TASK TO CARRY OUT.
Whichever lines of the material contain "none", copy each of them.
____________________
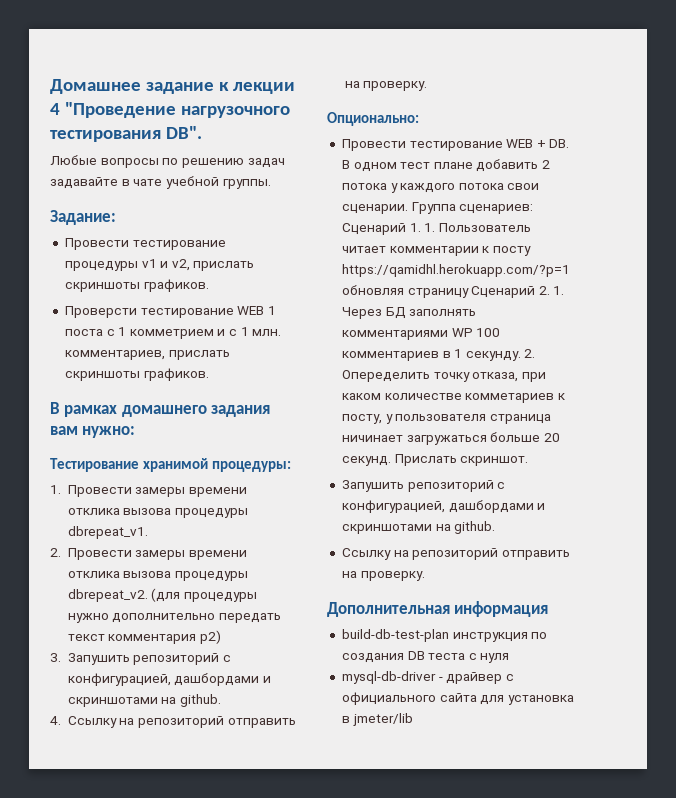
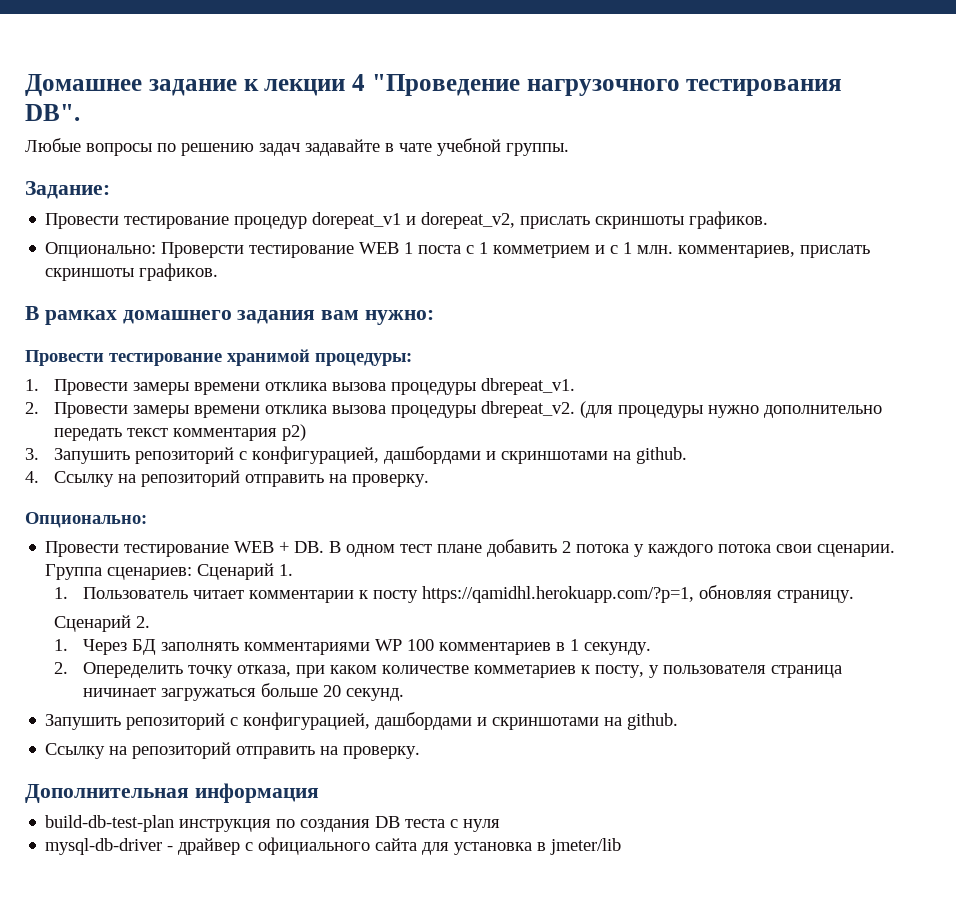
[64,259,255,271] [64,279,209,292] процедуры v1 и v2, прислать скриншоты графиков. // -> [234,211,769,229] [45,242,157,258] процедур dorepeat_v1 и dorepeat_v2, прислать скриншоты графиков. // Опционально:
[50,458,139,472] Тестирование -> [25,350,222,366] Провести тестирование
(421, 227) none -> (294, 570) //
[341,264,570,277] [341,285,469,298] https://qamidhl.herokuapp.com/?p=1 обновляя страницу -> [421,585,854,603] https://qamidhl.herokuapp.com/?p=1, обновляя страницу. //
(550, 290) none -> (150, 622) //
(521, 356) none -> (651, 648) //
[394,454,529,466] Прислать скриншот. -> (404, 694) none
____________________
YOUR RESPONSE.
(421, 227) none -> (294, 570) //
(550, 290) none -> (150, 622) //
(521, 356) none -> (651, 648) //
[394,454,529,466] Прислать скриншот. -> (404, 694) none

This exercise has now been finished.